NEW YORK-It is all too easy to get “starry eyed” about the prospects for new generations of wireless services. As a counterpoint, a reality check is required about deployment and data speeds, handset availability and consumer interest, panelists said at the recent “Bear Stearns 2000 Global Communications Conference.”
To date, Motorola has five General Packet Radio Service networks getting ready for commercial deployment in the United Kingdom, Germany and several other countries, said Raghu Rau, vice president and director of business operations for Motorola’s Customer Solutions Group.
The first installation of GPRS on a GSM network is anticipated during the first half of 2001, depending on terminal availability, said William E. Clift, chief technical officer of Cingular Wireless.
“We have talked to Motorola and Ericsson about EDGE, and they hope to have the first systems up by the fourth quarter of 2001, with full introduction of EDGE late that year or in early 2002,” he said.
“You can get starry eyed about 3G because, theoretically, you could have five megabits (per second) service. Because of spectrum constraints, the more speed, the more spectrum consumed.”
Michael Coyne, director of 3G networks for L.M. Ericsson, said he is concerned that the hype over maximum data speeds of two Mbps offered by third generation wireless has created unrealistically high market expectations.
“Data rates at the suburban and rural edges of networks might not be much different from 2G. A critical issue is that propagation varies depending on frequency allocation,” he said.
Of equal importance, health and safety concerns about “heat and background radiation hazards” will impose further limitations on actual transmission speeds, Coyne added.
Cingular Wireless also expects it to take at least two or three years before the handsets available can take full advantage of the data throughput capacities of third generation networks, Clift said.

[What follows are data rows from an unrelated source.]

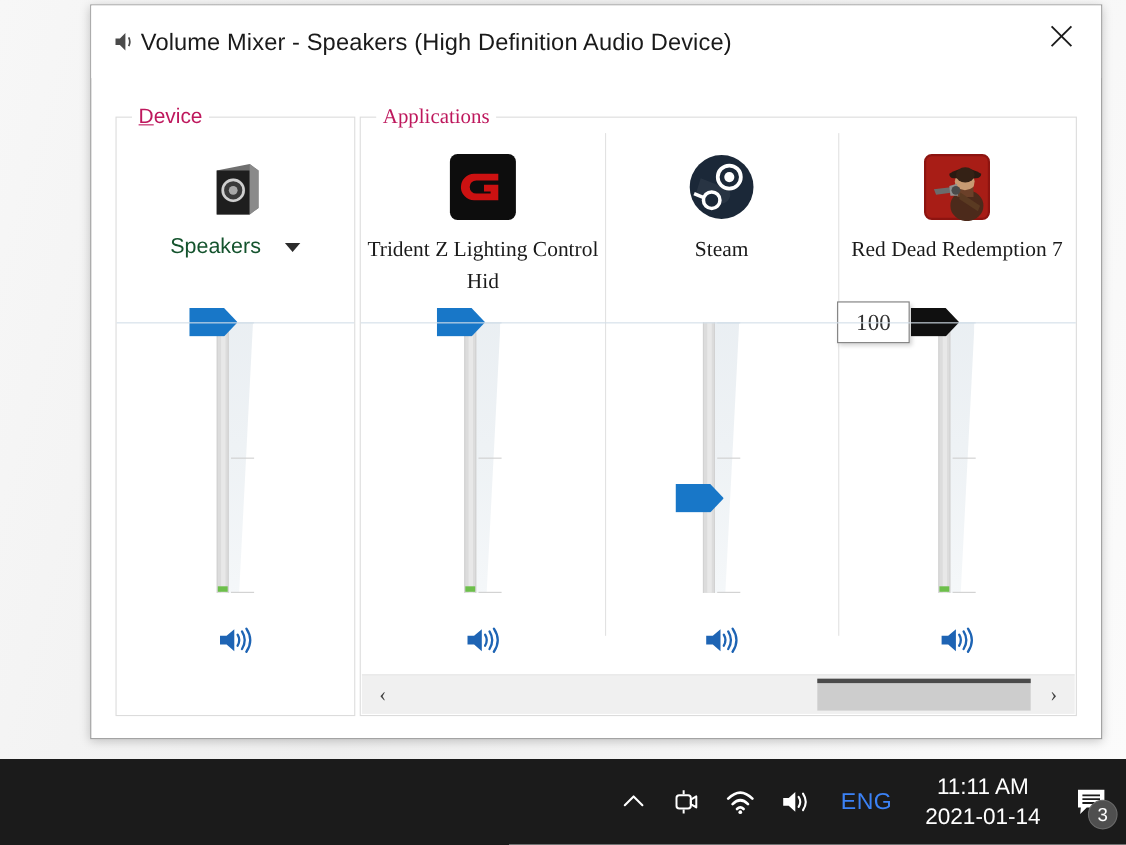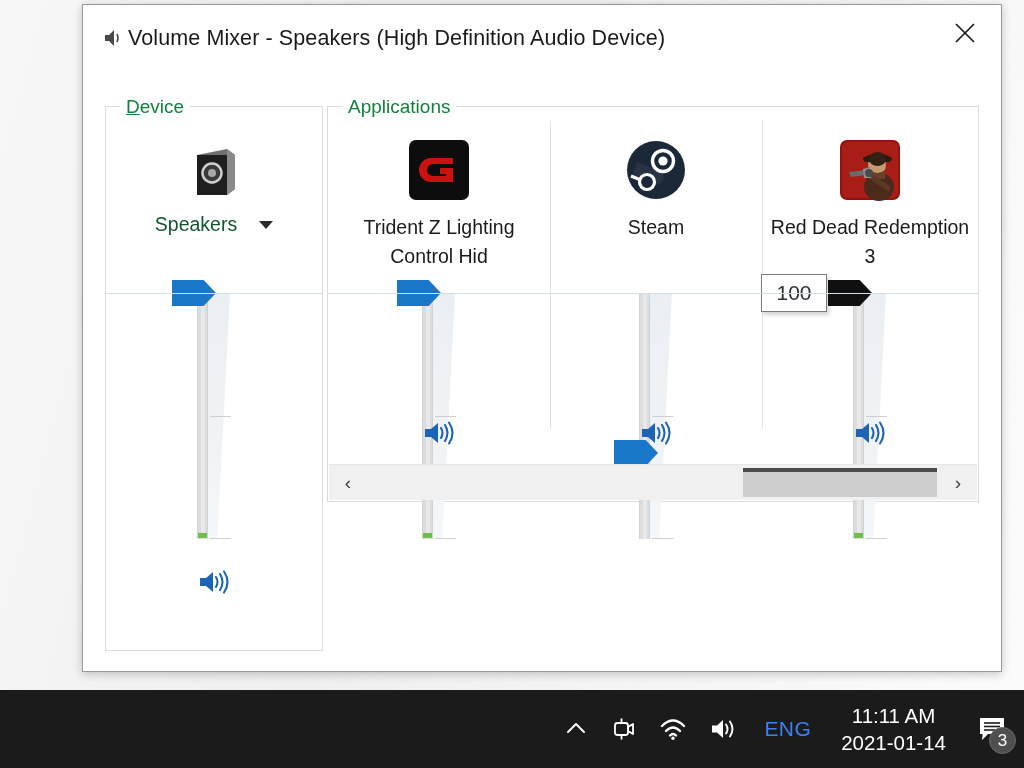"Device" .group-legend { color: #15803d -> #be185d }
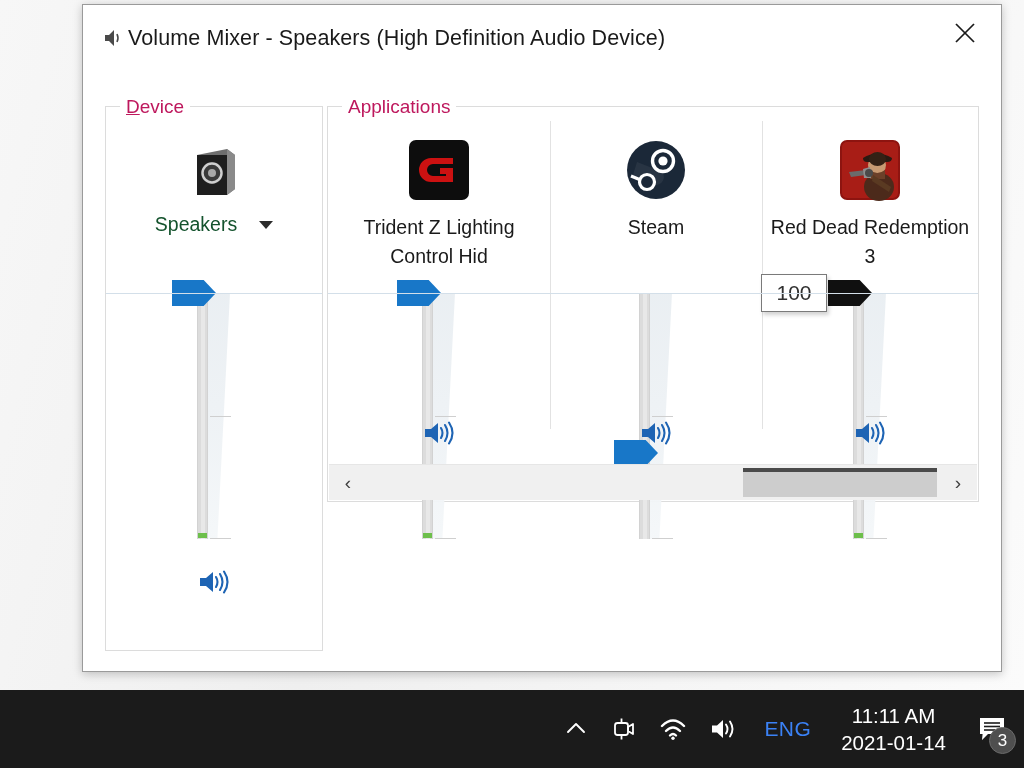"Applications" #apps-group { font-family: none -> Liberation Serif, serif; height: 396px -> 545px }
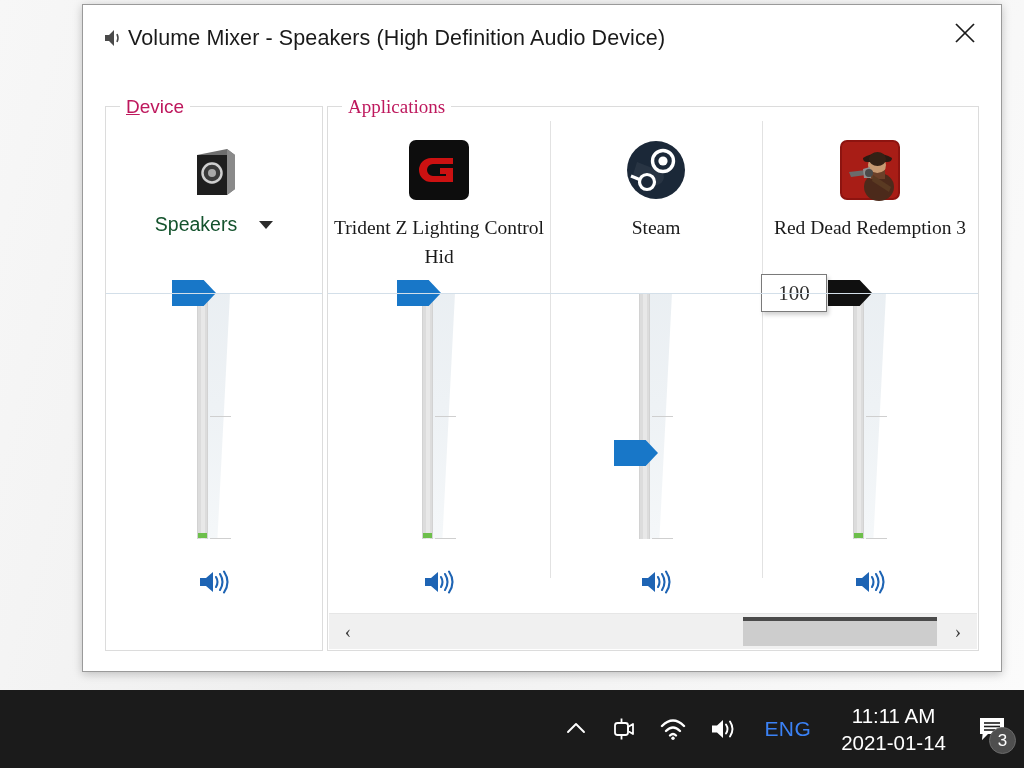"Red Dead Redemption 3" div.app-label { text: 3 -> 7 }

Sven Borgstrum, chief technical officer of Telesystem International Wireless, cautioned against overly optimistic near-term projections for third generation wireless customer reception.
“We even have very low adoption rates on 2G. Eventually, 3G will be at full coverage, but the starting point will be as a business man’s tool,” he said.
“It is a human trait to overestimate the short term and underestimate the long term. Commercial deployment is more a question of terminal availability and quality.”
Notwithstanding the substantial costs typically associated with installing advanced wireless networks, the new technologies also offer carriers many ways to save or earn more money.
“3G is basically an overlay. It is a blessing in disguise because we are not married to the same infrastructure providers that provided voice network (elements). It introduces new vendors and increases our leverage,” Clift said.
Although the long-term promise of next generation networks is advanced data and multimedia communications, 3G offers significant benefits for delivery of voice, which still dominates as the customer choice for wireless.
“One of the greatest advantages is a significant increase in voice capacity that significantly reduces the cost per channel, along with high data rates and always-on connections,” Ericsson’s Rau said.